Even in the long-term, Google’s plans for public domain books and for books that are both copyrighted and in-print, remain unaffected, my contact said. The rejection is only troublesome for books that are still copyrighted but out-of-print. This has been the thorniest area throughout these discussions, and without the settlement, there’s no rights registry, and Google would be limited to the shorter snippets that it’s showing now. Basically, we get the Google Book Search of today, rather than the more ambitious version laid out in the settlement.

My source said that after the ruling, there are three possible outcomes: the Authors Guild and other parties could sue Google again, they could revise the settlement in the hopes that it will pass legal muster, or everyone could walk away and Google would continue with its pre-settlement plans.
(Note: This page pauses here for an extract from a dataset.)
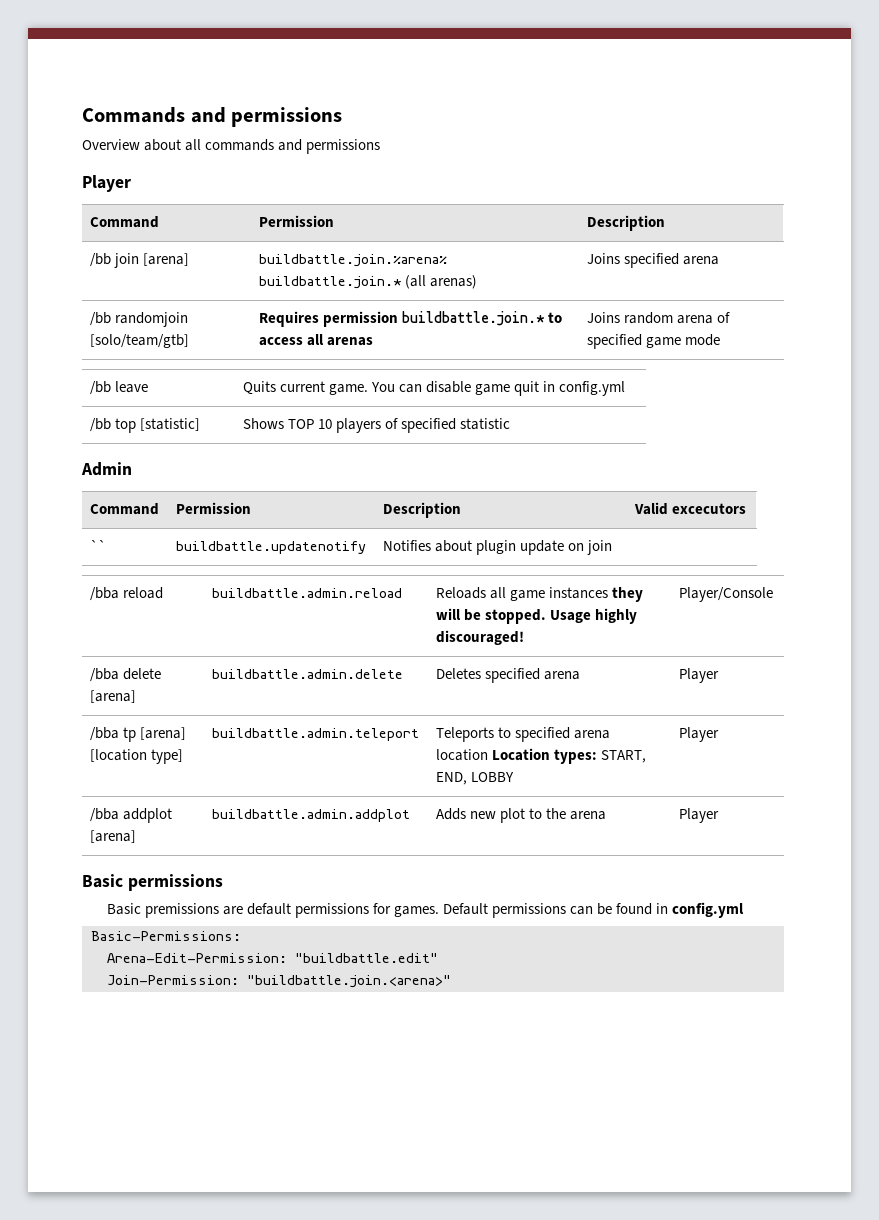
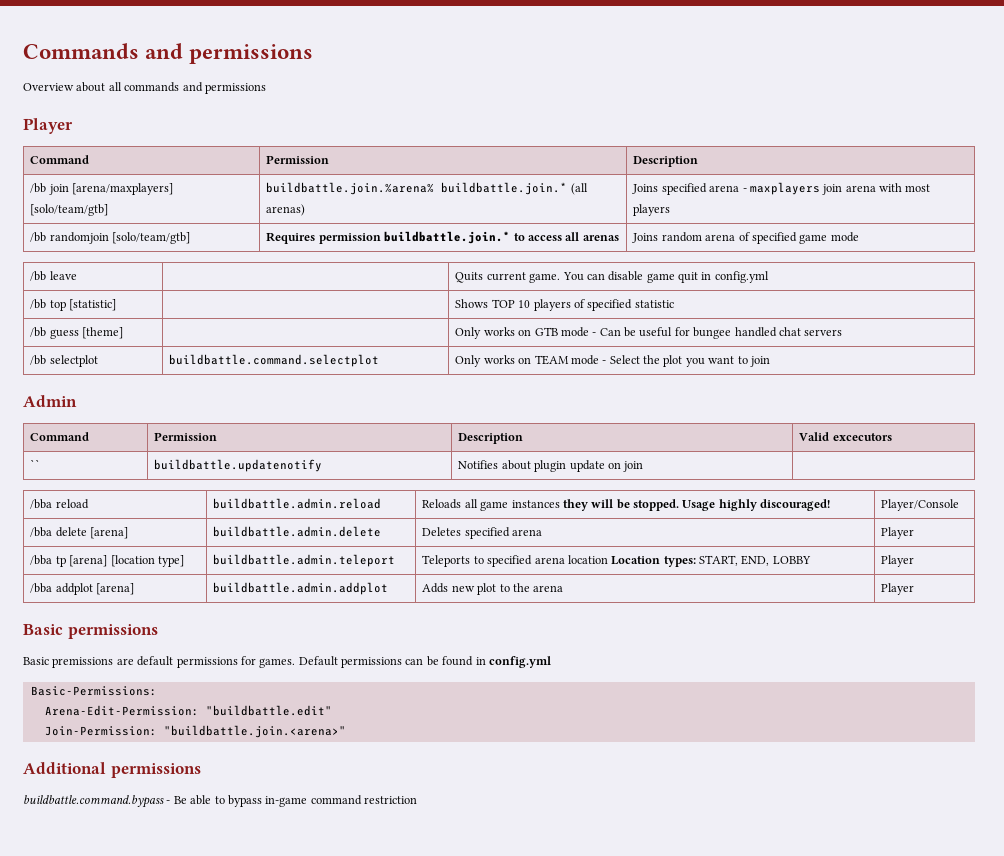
[143,253,190,266] [arena] -> [72,183,174,195] [30,204,109,216] [arena/maxplayers] [solo/team/gtb]
(720, 260) none -> [742,182,931,195] [633,204,671,216] - maxplayers join arena with most players
(511, 424) none -> [30,327,124,339] [455,327,843,339] [30,355,98,367] [169,354,380,367] [455,355,770,367] // /bb guess [theme] | | Only works on GTB mode - Can be useful for bungee handled chat servers // /bb selectplot | buildbattle.command.selectplot | Only works on TEAM mode - Select the plot you want to join
(451, 981) none -> [23,762,201,778] [23,795,417,808] // Additional permissions // buildbattle.command.bypass - Be able to bypass in-game command restriction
It sounds like another settlement is possible. In a statement on the Authors Guild website, guild president Scott Turow said, “We’ll be studying Judge Chin’s decision and plan on talking to the publishers and Google with the hope that we can arrive at a settlement within the court’s parameters that makes sense for all parties.”

And Google sent me the following statement:

This is clearly disappointing, but we’ll review the Court’s decision and consider our options. Like many others, we believe this agreement has the potential to open-up access to millions of books that are currently hard to find in the US today. Regardless of the outcome, we’ll continue to work to make more of the world’s books discoverable online through Google Books and Google eBooks.